### The problem
For each line of the data below that includes the string "none", count one, and answer with the sum only.

### Data under study
══════

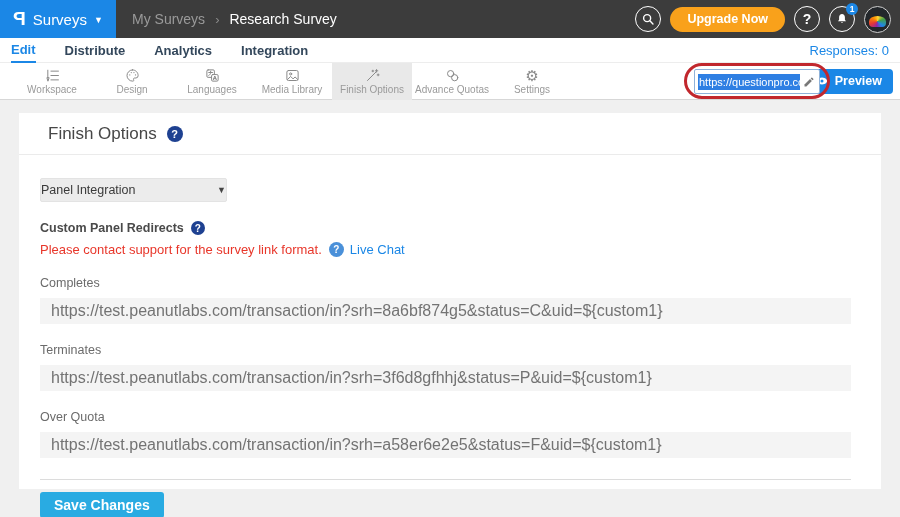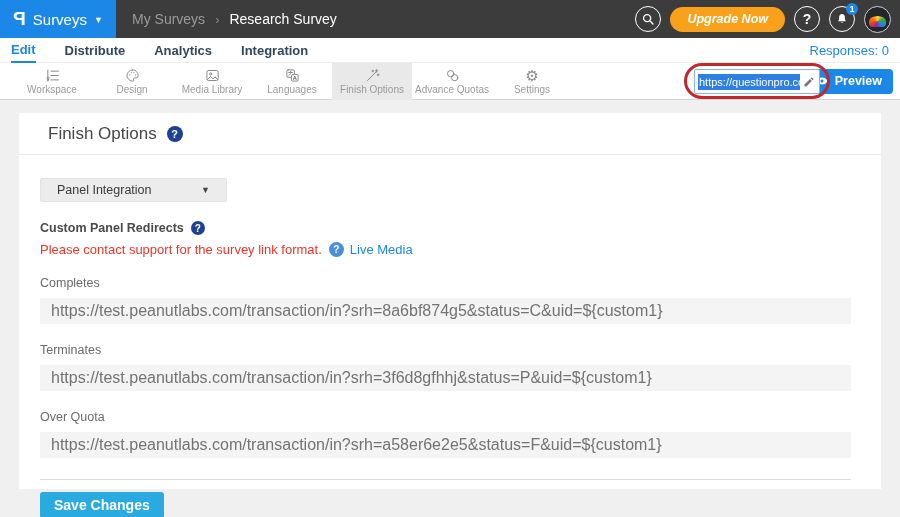--- a/index.html
+++ b/index.html
@@ -22,7 +22,7 @@
     display:flex; align-items:center; justify-content:center; cursor:pointer; position:relative; }
   .circle-btn .qmark { color:#fff; font-size:14px; font-weight:700; }
   .upgrade-btn { background:#f9a11b; color:#fff; font-size:12.5px; font-weight:700;
-    border:none; border-radius:14px; height:25px; padding:0 17px; cursor:pointer;font-style:italic; }
+    border:none; border-radius:14px; height:25px; padding:0 17px; cursor:pointer; }
   .badge { position:absolute; top:-4px; right:-4px; background:#1b87e6; color:#fff;
     font-size:8.5px; font-weight:700; width:12px; height:12px; border-radius:50%;
     display:flex; align-items:center; justify-content:center; }

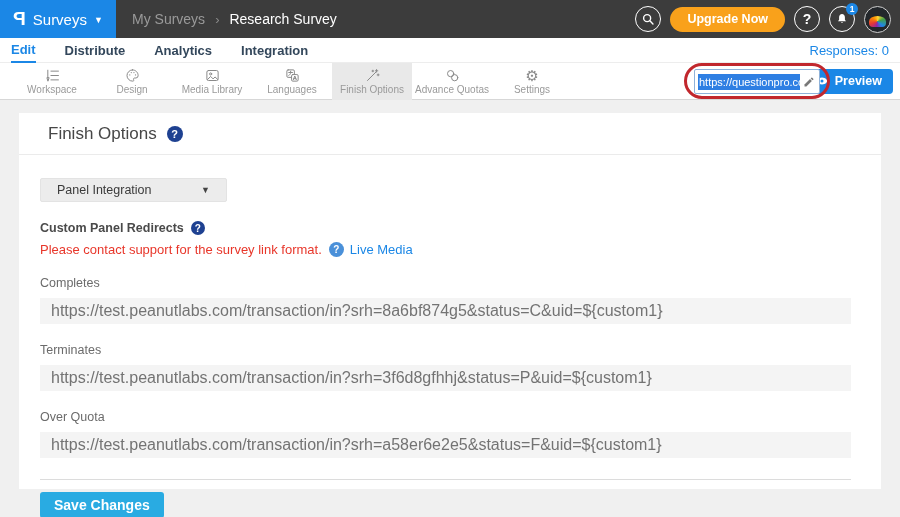--- a/index.html
+++ b/index.html
@@ -170,21 +170,21 @@
 
   <div class="tool-item">
     <svg viewBox="0 0 24 24">
-      <rect x="3" y="4" width="18" height="16" rx="2.5"></rect>
-      <circle cx="9" cy="9.5" r="1.7"></circle>
-      <path d="M4 18.5l5-5 4 4 3-3.2 4.5 4.2"></path>
-    </svg>
-    <span class="tool-label">Media Library</span>
-  </div>
-
-  <div class="tool-item">
-    <svg viewBox="0 0 24 24">
       <rect x="3" y="3" width="12" height="12" rx="2"></rect>
       <path d="M6 7.2h6M9 5.2v2c0 2.2-1.4 4-3 4.8"></path>
       <rect x="10.5" y="10.5" width="10.5" height="10.5" rx="2" fill="#fff"></rect>
       <path d="M13.3 18.8l2.4-6 2.4 6M14.2 17h3"></path>
     </svg>
     <span class="tool-label">Languages</span>
+  </div>
+
+  <div class="tool-item">
+    <svg viewBox="0 0 24 24">
+      <rect x="3" y="4" width="18" height="16" rx="2.5"></rect>
+      <circle cx="9" cy="9.5" r="1.7"></circle>
+      <path d="M4 18.5l5-5 4 4 3-3.2 4.5 4.2"></path>
+    </svg>
+    <span class="tool-label">Media Library</span>
   </div>
 
   <div class="tool-item active">

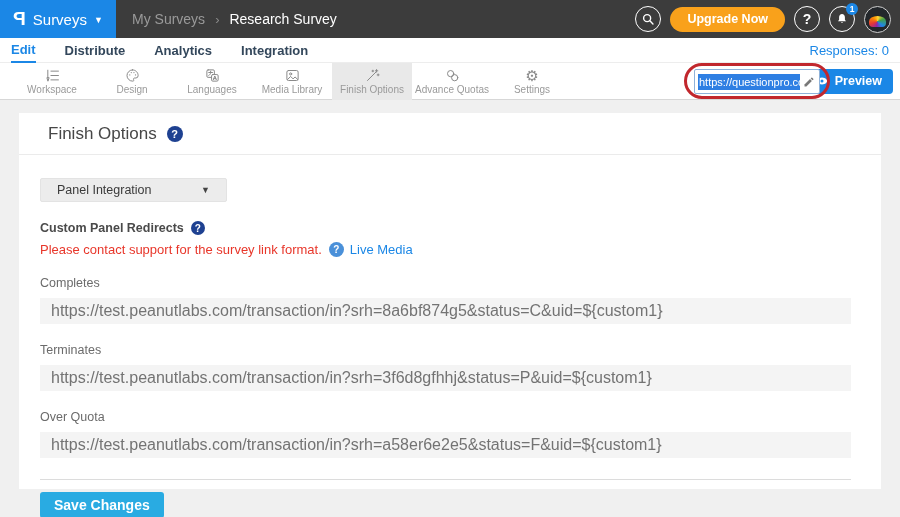--- a/index.html
+++ b/index.html
@@ -77,7 +77,7 @@
   .card-body { padding:23px 30px 0 21px; }
 
   .panel-select { width:187px; height:24px; background:#ececec; border:1px solid #e3e3e3;
-    border-radius:2px; display:flex; align-items:center; padding:0 16px; font-size:12.5px;
+    border-radius:2px; display:flex; align-items:center; padding:0 0; font-size:12.5px;
     color:#3a3a3a; cursor:pointer; }
   .panel-select .caret { margin-left:auto; font-size:9px; color:#444; }
 

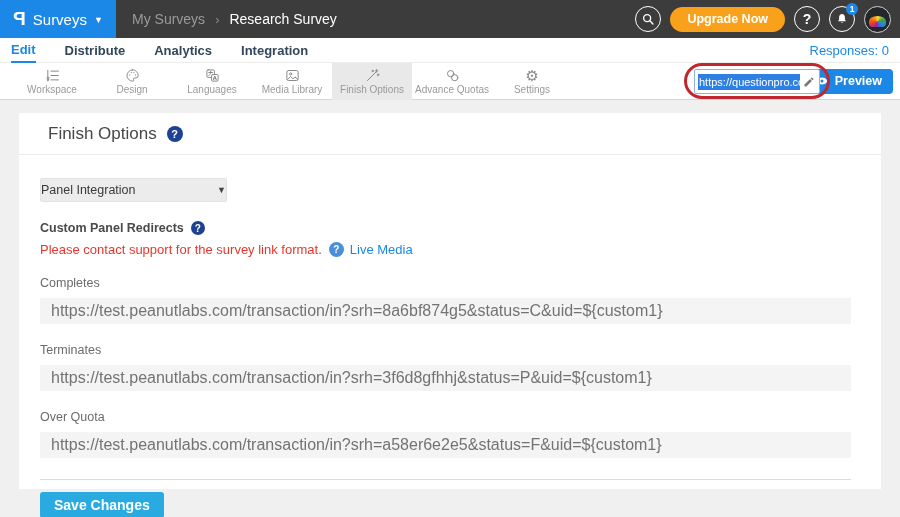--- a/index.html
+++ b/index.html
@@ -253,7 +253,7 @@
       <div class="notice-row">
         <span class="notice-text">Please contact support for the survey link format.</span>
         <span class="chat-dot">?</span>
-        <a class="live-chat">Live Media</a>
+        <a class="live-chat">Live Chat</a>
       </div>
 
       <div class="field-label">Completes</div>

══════

### Answer section
2